E-way Bill and Delivery Challan necessary for Interstate Delivery of Exempted Goods under GST: Kerala HC upholds Detention of Consignment [Read Order]

E-way Bill and Delivery Challan necessary for Interstate Delivery of Exempted Goods under GST: Kerala HC upholds Detention of Consignment [Read Order]

E-way Bill - Delivery Challan - Interstate Delivery - Exempted Goods - GST - Kerala High court - Consignment - Taxscan

The Kerala High Court while upholding the detention of the consignment by the authorities held that the E-way Bill and Delivery Challan necessary for Interstate delivery of exempted goods under GST.

The petitioner, Mohammad Sherref who is a purchaser of turmeric from an agriculturist in Karnataka, has approached against detention of a consignment in transit.

The consignment was being transported under cover of an invoice generated by the petitioner in his capacity as purchaser of the goods, which showed the goods as attracting tax on a reverse charge basis, and an e-way bill which reflected that the consignment was, as such, exempted from tax.

The vehicle and the goods were detained, and notice in FORM GST MOV-7 was issued to the petitioner wherein the objection was essentially with regard to the non-registration of the person making the interstate supply, as also the fact that the purchase bill issued by the petitioner was not a valid document for the purposes of supporting an interstate taxable supply.

The petitioner contends that, while the consignor agriculturist is not required to take any registration in view of the express provisions of Section 23(1)(b) of the Act, he is also not required to take compulsory registration under Section 24, since the non-obstante clause in Section 24 does not apply to agriculturists mentioned under Section 23.

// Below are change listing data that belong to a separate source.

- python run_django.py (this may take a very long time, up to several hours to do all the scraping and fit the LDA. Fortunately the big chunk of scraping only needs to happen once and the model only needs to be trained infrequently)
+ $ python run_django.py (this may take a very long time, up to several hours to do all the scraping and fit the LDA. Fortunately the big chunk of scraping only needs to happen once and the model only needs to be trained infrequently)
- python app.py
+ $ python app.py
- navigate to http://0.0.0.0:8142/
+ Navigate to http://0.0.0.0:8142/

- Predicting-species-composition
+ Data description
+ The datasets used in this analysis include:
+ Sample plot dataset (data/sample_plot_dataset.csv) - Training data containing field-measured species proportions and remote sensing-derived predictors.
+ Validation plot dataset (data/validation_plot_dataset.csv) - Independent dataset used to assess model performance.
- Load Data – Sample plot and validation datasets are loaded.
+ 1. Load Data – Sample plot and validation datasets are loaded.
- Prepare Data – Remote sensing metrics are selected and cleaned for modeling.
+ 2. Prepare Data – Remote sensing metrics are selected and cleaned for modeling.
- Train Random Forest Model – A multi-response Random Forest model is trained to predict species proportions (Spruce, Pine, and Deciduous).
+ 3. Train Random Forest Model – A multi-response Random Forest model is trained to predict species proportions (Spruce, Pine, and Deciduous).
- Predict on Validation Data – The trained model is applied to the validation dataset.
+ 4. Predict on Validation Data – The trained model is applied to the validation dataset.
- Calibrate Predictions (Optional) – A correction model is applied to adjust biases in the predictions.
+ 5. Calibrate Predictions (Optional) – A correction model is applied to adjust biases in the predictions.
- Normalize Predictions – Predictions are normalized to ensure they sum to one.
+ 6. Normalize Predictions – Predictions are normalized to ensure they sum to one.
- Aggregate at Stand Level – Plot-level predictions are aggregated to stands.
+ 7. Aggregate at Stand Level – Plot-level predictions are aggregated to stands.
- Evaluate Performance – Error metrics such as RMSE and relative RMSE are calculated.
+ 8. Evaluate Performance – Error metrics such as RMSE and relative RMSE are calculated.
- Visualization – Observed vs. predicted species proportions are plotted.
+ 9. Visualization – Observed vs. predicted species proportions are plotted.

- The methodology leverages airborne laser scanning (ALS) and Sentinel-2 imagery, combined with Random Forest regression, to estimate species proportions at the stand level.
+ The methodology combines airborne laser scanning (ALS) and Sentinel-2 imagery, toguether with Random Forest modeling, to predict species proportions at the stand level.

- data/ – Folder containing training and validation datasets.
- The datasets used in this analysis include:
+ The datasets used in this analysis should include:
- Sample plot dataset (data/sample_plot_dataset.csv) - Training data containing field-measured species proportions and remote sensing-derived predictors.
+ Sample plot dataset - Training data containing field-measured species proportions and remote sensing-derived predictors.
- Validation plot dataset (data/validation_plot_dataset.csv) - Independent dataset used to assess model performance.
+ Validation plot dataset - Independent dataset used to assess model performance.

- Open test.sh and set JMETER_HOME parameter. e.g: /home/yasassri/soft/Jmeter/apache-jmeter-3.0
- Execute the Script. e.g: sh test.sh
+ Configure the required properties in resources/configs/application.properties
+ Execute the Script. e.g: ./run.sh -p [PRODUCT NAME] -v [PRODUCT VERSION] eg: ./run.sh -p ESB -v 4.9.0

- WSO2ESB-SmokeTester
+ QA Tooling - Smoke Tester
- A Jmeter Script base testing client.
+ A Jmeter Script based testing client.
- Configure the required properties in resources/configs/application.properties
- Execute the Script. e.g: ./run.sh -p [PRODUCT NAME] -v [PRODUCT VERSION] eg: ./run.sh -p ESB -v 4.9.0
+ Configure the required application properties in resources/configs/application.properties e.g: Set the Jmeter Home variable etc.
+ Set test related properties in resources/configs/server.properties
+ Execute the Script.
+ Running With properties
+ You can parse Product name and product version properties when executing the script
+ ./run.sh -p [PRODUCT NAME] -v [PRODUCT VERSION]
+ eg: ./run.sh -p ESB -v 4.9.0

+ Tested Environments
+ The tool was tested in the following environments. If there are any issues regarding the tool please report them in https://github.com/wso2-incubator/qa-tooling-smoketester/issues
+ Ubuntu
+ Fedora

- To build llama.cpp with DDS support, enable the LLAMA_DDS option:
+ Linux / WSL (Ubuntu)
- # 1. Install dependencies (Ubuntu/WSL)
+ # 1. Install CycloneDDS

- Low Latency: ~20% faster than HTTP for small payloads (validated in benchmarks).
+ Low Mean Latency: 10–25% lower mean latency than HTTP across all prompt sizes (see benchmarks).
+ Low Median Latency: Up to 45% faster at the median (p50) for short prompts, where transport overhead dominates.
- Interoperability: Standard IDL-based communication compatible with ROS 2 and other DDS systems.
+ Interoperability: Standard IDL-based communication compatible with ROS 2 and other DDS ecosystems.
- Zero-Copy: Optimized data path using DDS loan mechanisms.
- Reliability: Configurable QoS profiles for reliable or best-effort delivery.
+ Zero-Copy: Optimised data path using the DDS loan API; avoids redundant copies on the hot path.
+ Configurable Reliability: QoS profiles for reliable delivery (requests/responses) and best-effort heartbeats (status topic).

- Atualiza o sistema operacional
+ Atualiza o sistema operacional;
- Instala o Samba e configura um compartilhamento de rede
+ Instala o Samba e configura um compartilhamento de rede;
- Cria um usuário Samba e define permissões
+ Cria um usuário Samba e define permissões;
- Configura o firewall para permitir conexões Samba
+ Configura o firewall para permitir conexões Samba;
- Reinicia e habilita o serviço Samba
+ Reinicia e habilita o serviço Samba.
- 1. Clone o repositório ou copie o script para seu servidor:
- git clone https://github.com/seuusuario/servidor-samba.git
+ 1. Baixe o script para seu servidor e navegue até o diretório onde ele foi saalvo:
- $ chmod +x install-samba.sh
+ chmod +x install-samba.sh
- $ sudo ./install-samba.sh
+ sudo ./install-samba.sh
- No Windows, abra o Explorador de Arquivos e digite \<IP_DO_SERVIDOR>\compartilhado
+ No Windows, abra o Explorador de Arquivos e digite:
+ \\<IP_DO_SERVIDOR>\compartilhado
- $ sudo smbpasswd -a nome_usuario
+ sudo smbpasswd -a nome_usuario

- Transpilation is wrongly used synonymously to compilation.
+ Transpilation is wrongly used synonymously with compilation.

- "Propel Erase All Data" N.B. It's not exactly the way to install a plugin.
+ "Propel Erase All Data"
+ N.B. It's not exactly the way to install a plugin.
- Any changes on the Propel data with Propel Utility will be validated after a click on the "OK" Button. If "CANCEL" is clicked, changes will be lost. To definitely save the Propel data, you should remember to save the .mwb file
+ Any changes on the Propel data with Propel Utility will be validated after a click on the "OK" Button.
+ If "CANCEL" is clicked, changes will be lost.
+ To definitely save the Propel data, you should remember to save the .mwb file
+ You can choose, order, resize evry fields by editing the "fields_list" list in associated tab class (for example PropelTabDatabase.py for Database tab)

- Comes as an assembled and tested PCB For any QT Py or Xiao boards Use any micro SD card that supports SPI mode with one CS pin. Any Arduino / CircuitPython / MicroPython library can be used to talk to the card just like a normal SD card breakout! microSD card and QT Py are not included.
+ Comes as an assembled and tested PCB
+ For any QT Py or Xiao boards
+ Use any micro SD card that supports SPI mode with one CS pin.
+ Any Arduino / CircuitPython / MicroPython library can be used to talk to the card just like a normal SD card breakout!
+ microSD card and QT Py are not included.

It was further contended that while the e-way bill clearly indicated that the goods were exempted goods, being turmeric bulbs and turmeric, even if the respondents have a case that the goods have been wrongly classified, the same cannot be a reason for detaining the goods under Section 129.

On the other hand the respondent authority contended that the goods on verification were found to not answer the description of exempted goods under HSN Code 910, for which the consignment was allegedly booked. Further, the consignment was not accompanied by a delivery challan that is required to accompany any consignment of exempted goods sold by an unregistered person.

The single-judge bench of Justice A.K. Jayasankaran Nambiar observed that non-registration of the consignor, or the alleged misclassification of the goods under transportation, cannot be a ground for detention under Section 129 of the GST Act.” 

However, the court said, “the consignor being an unregistered person, and the goods supplied by him to the petitioner being exempted goods, the transportation had to be covered not only by an e-way bill but also by a delivery challan, and since the transportation was not covered by a delivery challan, the respondents were justified in detaining the consignment.”

The Court decided upon the liability of the petitioner under Section 129(1)(b) of the Act and held that the petitioner would have to pay the lesser of an amount equal to 5% of the value of the goods of Rs.25000. In the instant case, the value of the goods being approximately 1000000, the lesser amount would be Rs.25000 which amount the petitioner would necessarily have to pay to obtain a release of the goods and the vehicle.

Therefore, the court while disposing off the petition, directed the respondent authority to release the goods and the vehicle to the petitioner on payment of Rs.25000 by the petitioner, as required in terms of Section 129(1)(b) read with Section 129(3) of the GST Act.